AnimationController left undisposed. test-genie sees the missing dispose() override, generates a Dart @override dispose() { controller.dispose(); super.dispose(); } block (suggestFixes.ts:214-217), runs dart analyze on the patched file, applies, re-runs flutter test, converges.

3. iOS retain-cycle (closure capture)

self.timer = Timer.scheduledTimer(...) { _ in self.tick() } — rule-based detector flags closure self-capture, fixer rewrites to [weak self] _ in guard let self = self else { return }; self.tick() (suggestFixes.ts:239-242). If swiftc is on PATH the syntax check is real; otherwise test-genie reports "downgraded validation" so you know.

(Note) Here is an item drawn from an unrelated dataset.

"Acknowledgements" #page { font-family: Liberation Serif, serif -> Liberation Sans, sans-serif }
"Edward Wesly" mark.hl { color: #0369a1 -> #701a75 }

How the iterate-fix loop works

┌────────────────────┐
│   collect tests    │  (run_scenario_test / supplied list)
└─────────┬──────────┘
          │
   pass-rate ≥ threshold? ── yes ──▶  SUCCESS
          │ no
          ▼
┌────────────────────┐
│  detect issues     │   memory + logic analyzers
└─────────┬──────────┘
          │
┌────────────────────┐
│  suggest fixes     │   rule-based (default) → LLM (hybrid, optional)
└─────────┬──────────┘
          │
┌────────────────────┐
│  dry-run + syntax  │   TS compiler API / platform compiler / brace check
└─────────┬──────────┘
          │
┌────────────────────┐
│  apply with backup │   per-file `.test-genie-backups/`
└─────────┬──────────┘
          │
┌────────────────────┐
│  re-run tests      │   regression?  yes → auto-rollback
└─────────┬──────────┘
          │
          ▼
   loop (≤ maxIterations, ≤ totalTimeout)

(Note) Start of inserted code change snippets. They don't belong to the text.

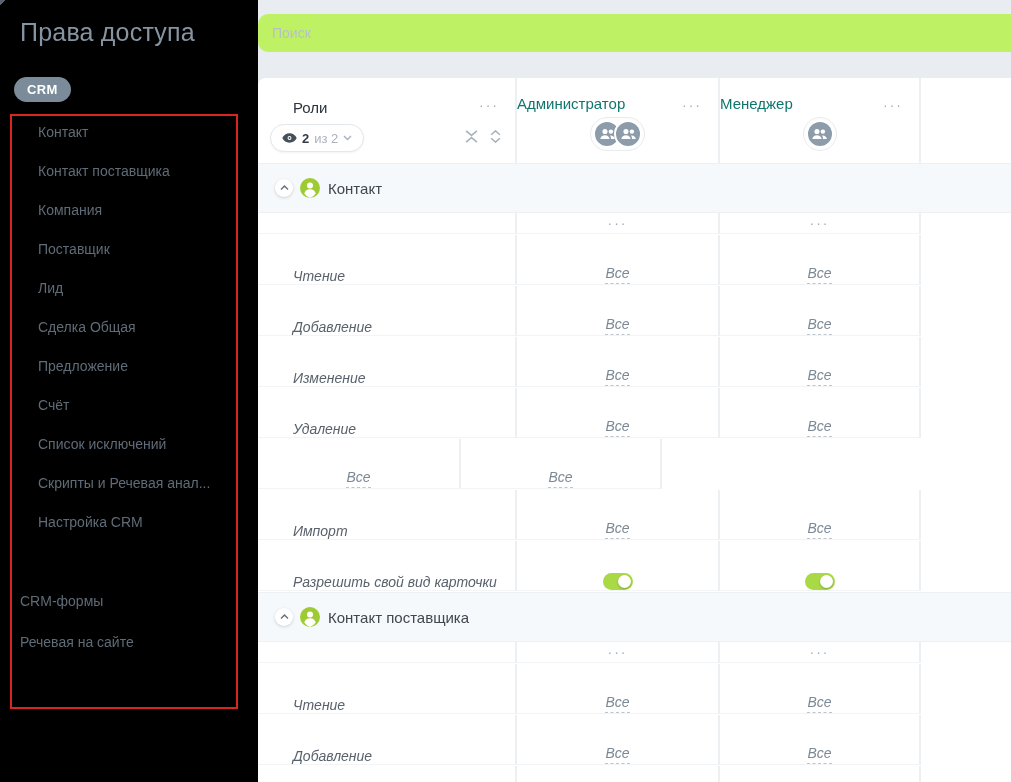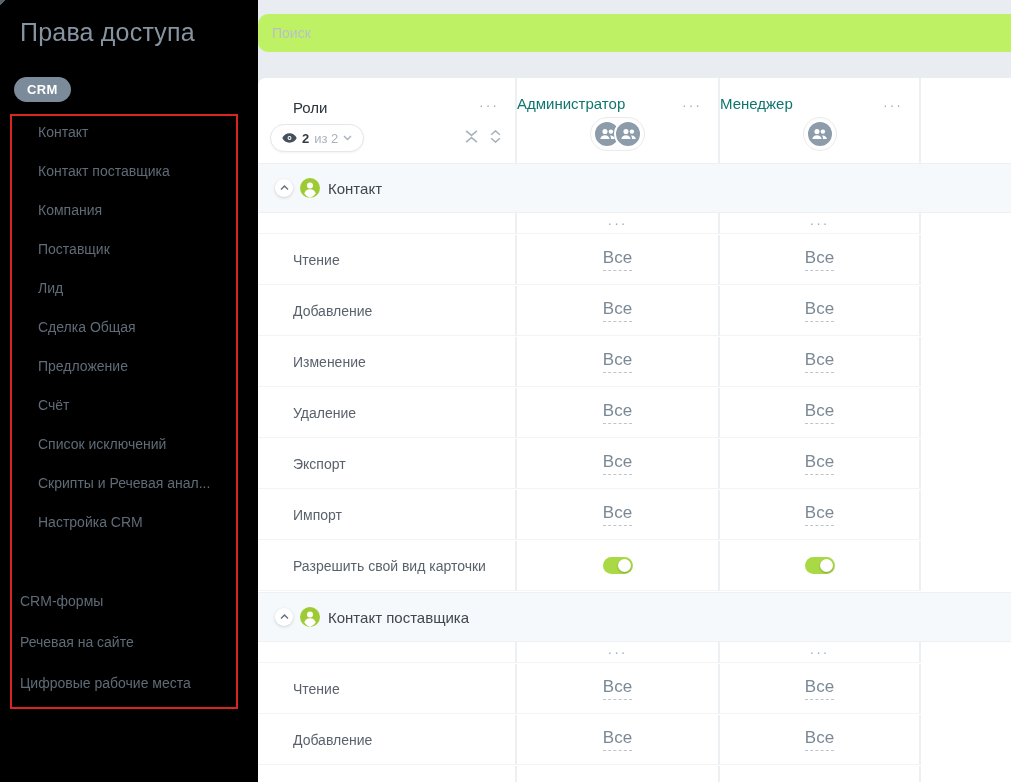"Чтение" .row .c1,.row .c2,.row .c3 { align-items: center -> flex-end; font-style: none -> italic }
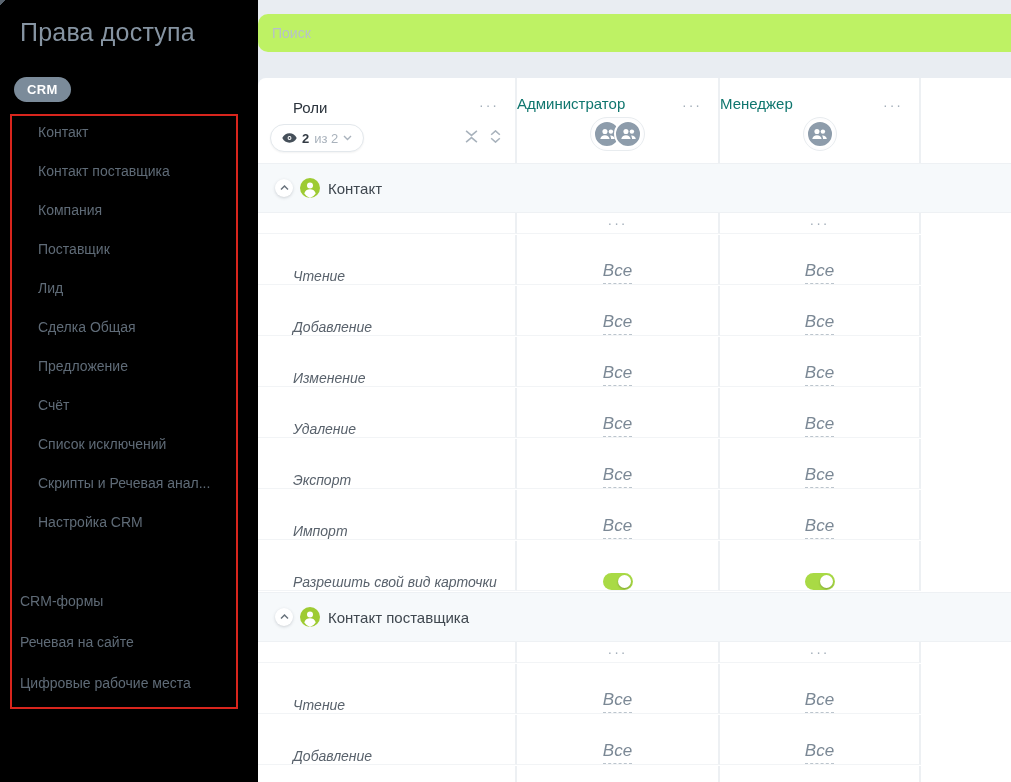"Все" .all-link { font-size: 17px -> 14px }
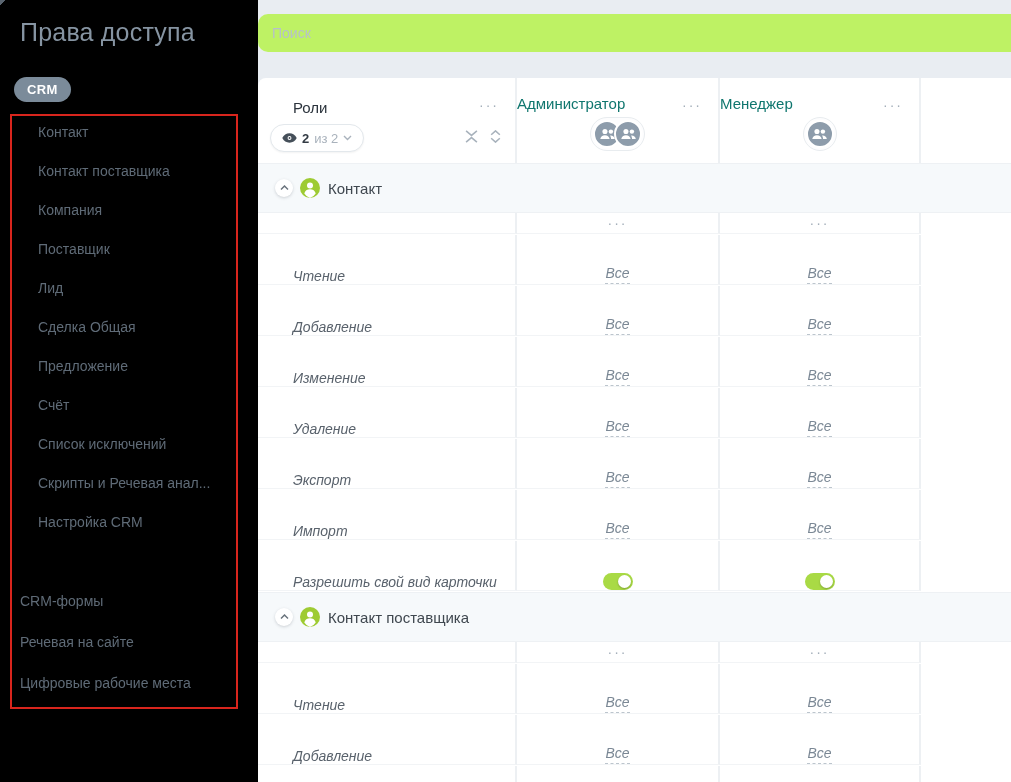"Экспорт" div.c1 { html: <div> <span>Экспорт</span> </div> -> none }
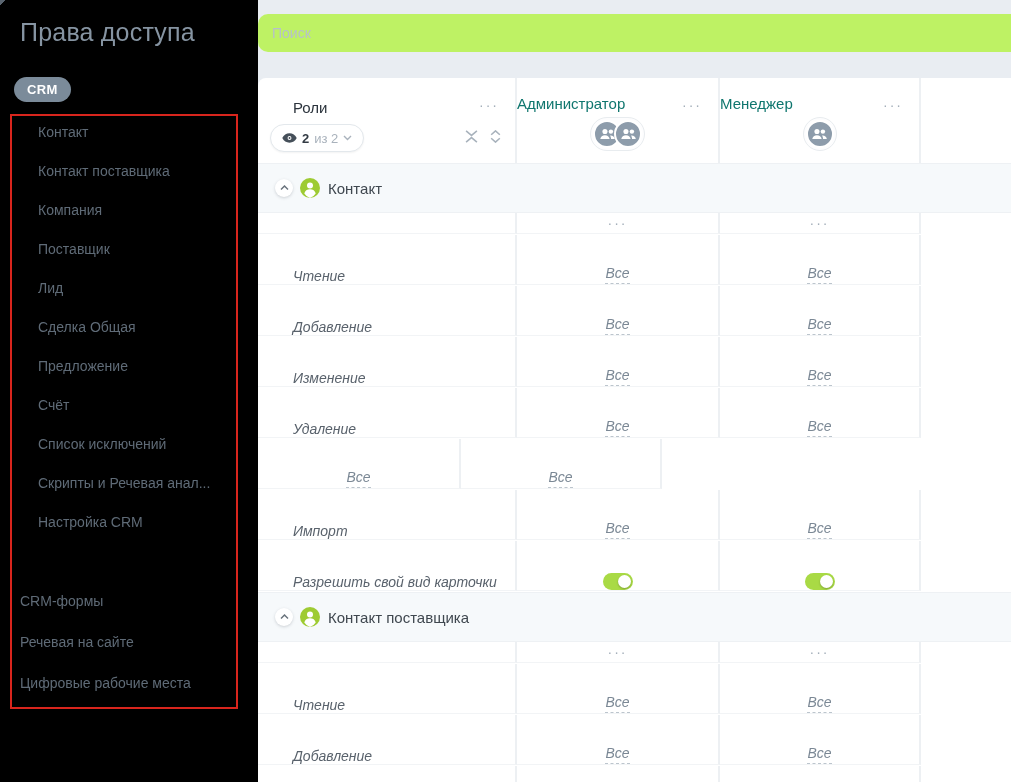"Цифровые рабочие места" li { html: <li>Цифровые рабочие места</li> -> none }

See docs/ITERATE_FIX_LOOP.md for a sequence diagram and the full safety-guard list.

Tools (23)

#	Tool	Mode
1	`analyze_app_structure`	real
2	`generate_scenarios`	real
3	`create_test_plan`	real
4	`run_scenario_test`	hybrid
5	`run_simulation`	simulated
6	`run_stress_test`	hybrid
7	`detect_memory_leaks`	real
8	`detect_logic_errors`	real
9	`suggest_fixes`	real
10	`confirm_fix`	real
11	`apply_fix`	real
12	`rollback_fix`	real
13	`run_full_automation`	hybrid
14	`run_iterative_fix_loop` (v3.0 headline)	hybrid
15	`generate_report`	real
16	`get_pending_fixes`	real
17	`get_test_history`	real
18	`analyze_performance`	real
19	`analyze_code_deep`	real
20	`generate_cicd_config`	real
21	`diagnose_project` (v3.1 headline — vibe-check)	real
22	`detect_race_conditions`	real
23	`detect_security_issues`	real

mode legend in docs/SIMULATION_VS_REAL.md.

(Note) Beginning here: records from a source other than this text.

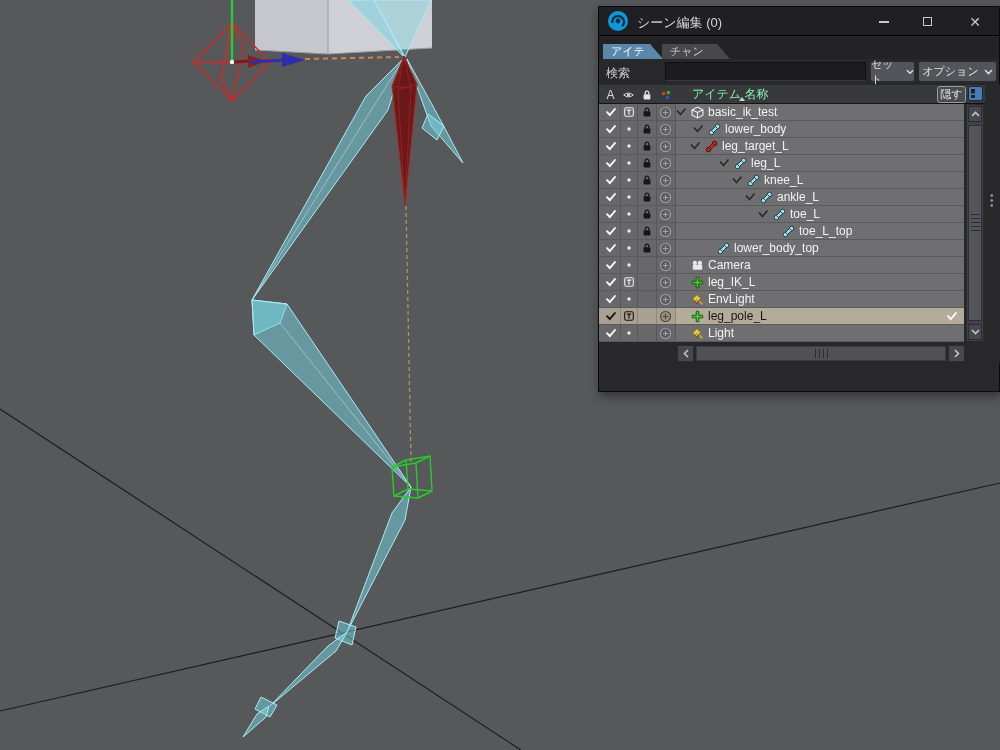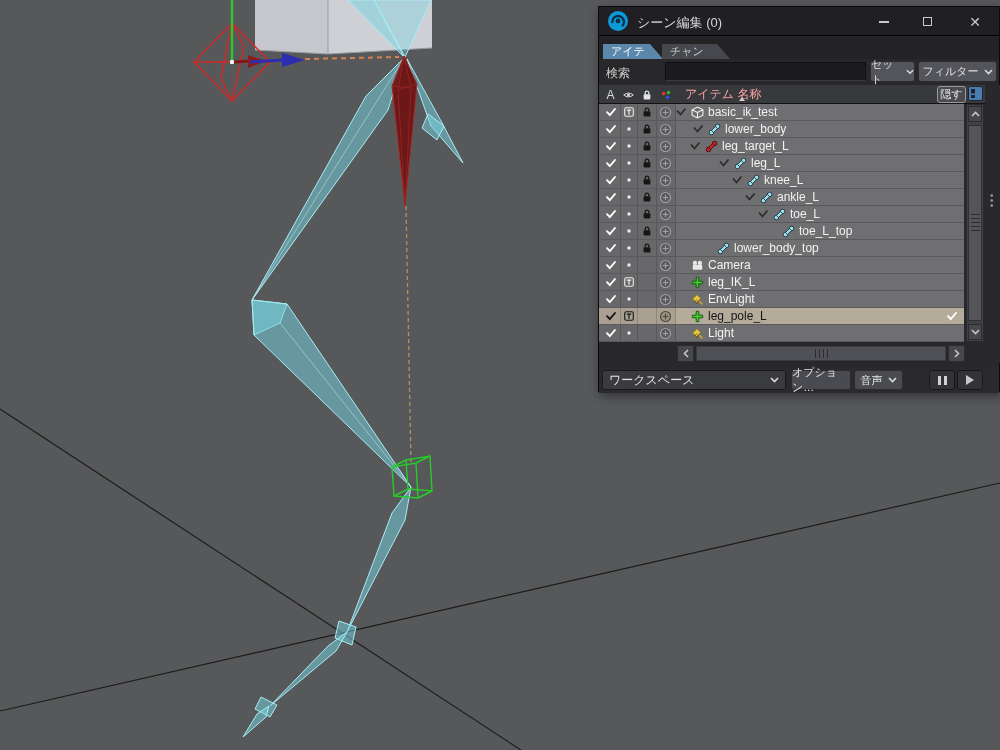"フィルター" span { text: フィルター -> オプション }
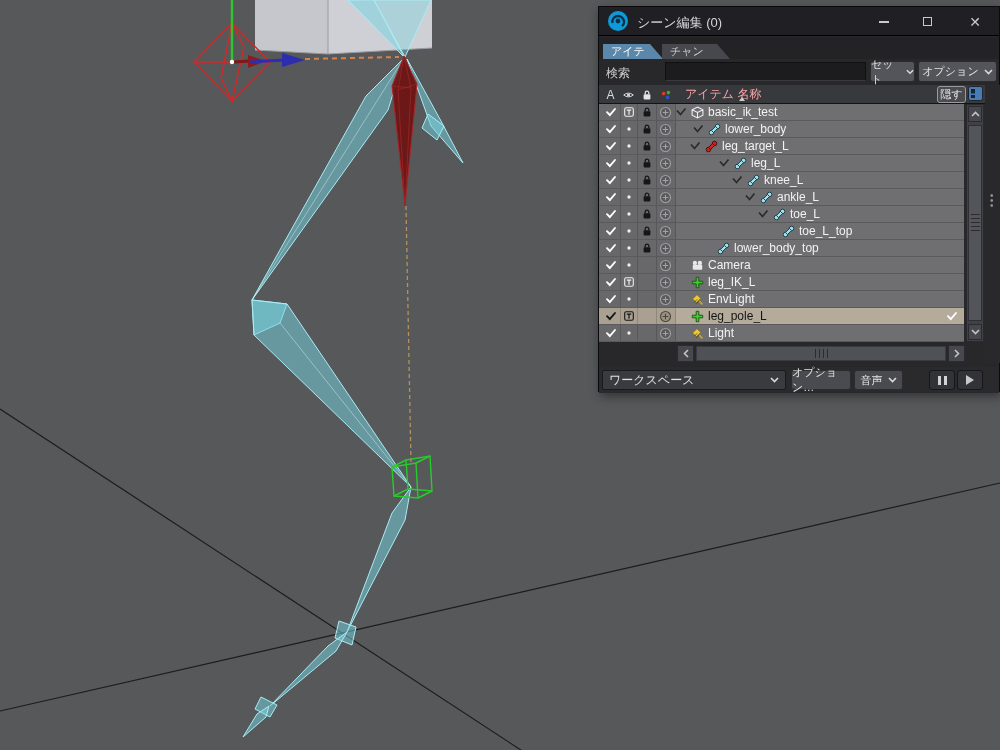"アイテム 名称" #hdr-name { color: #fca5a5 -> #86efac; left: 86px -> 93px }
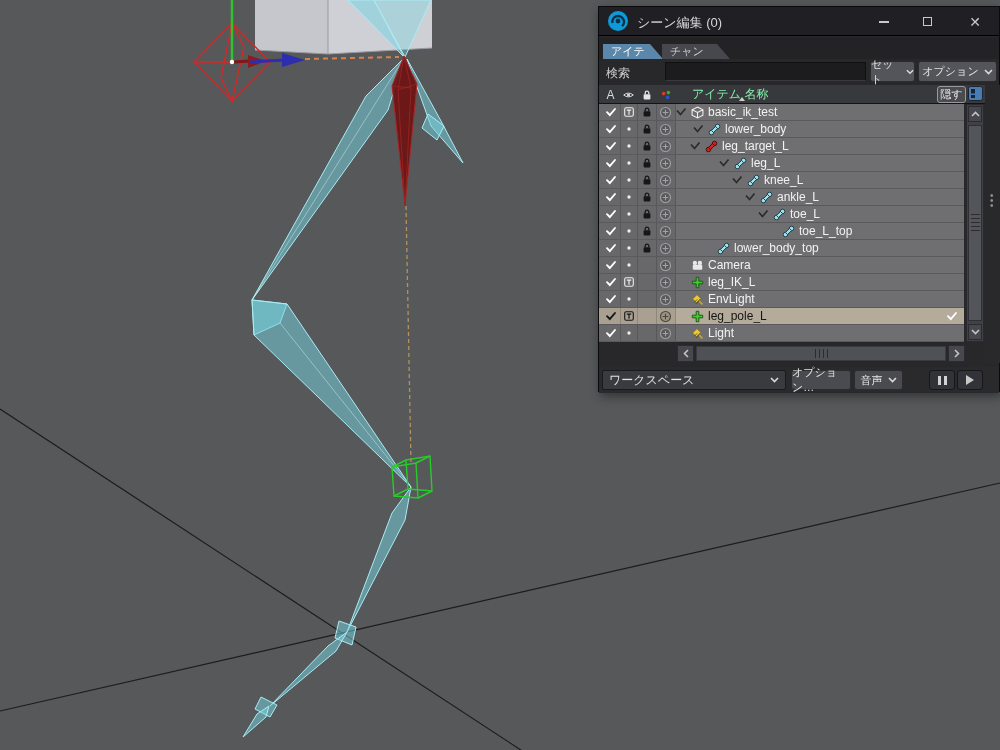"ワークスペース" div { html: <div> <div> <span>ワークスペース</span> <svg> <path></path> </svg> </div> <div>オプション…</div> <div> <span>音声</span> <svg> <path></path> </svg> </div> <div> <div></div> <div></div> </div> <div> <div></div> </div> </div> -> none }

Plus 4 resources (test-genie://iteration-logs, …/test-history/{path}, …/iteration-logs/{loopId}, …/applied-fixes/{path}) and 3 prompts (full-test-pipeline, diagnose-failure, vibe-check).

What vibe-check catches

Race conditions (detect_race_conditions / diagnose_project):

Pattern	Language	Severity	Auto-fixable (v3.1.1)
`useState` setter called after `await` without mount guard	TS/JS/React	high	no (structural)
`useEffect` with async fetch, no AbortController/cleanup	TS/JS/React	high	no (structural)
`arr.forEach(async ...)` (silent fire-and-forget)	TS/JS	medium	no (ordering-sensitive)
Adjacent fetches without `Promise.all` / sequencing	TS/JS	medium	no
TOCTOU: `existsSync` then `readFileSync` without lock	TS/JS Node	medium	no
Non-atomic counter increment in async context	TS/JS	low	no
`@Published` mutation outside `@MainActor`	Swift	medium	no
Concurrent `DispatchQueue` writes without `.barrier`	Swift	medium	no
`MutableStateFlow` mutated off `Dispatchers.Main`	Kotlin	medium	no
`Flow` collected without `flowOn`	Kotlin	low	no
Goroutine + shared map without `sync.Mutex`	Go	high	no

v3.1.1 honesty audit: useEffect-no-abort and forEach-await were previously advertised as auto-fixable. They are not — wrapping with AbortController or rewriting to Promise.all(arr.map(...)) changes behavior we can't verify statically. They are now report-only. See SAFETY.md.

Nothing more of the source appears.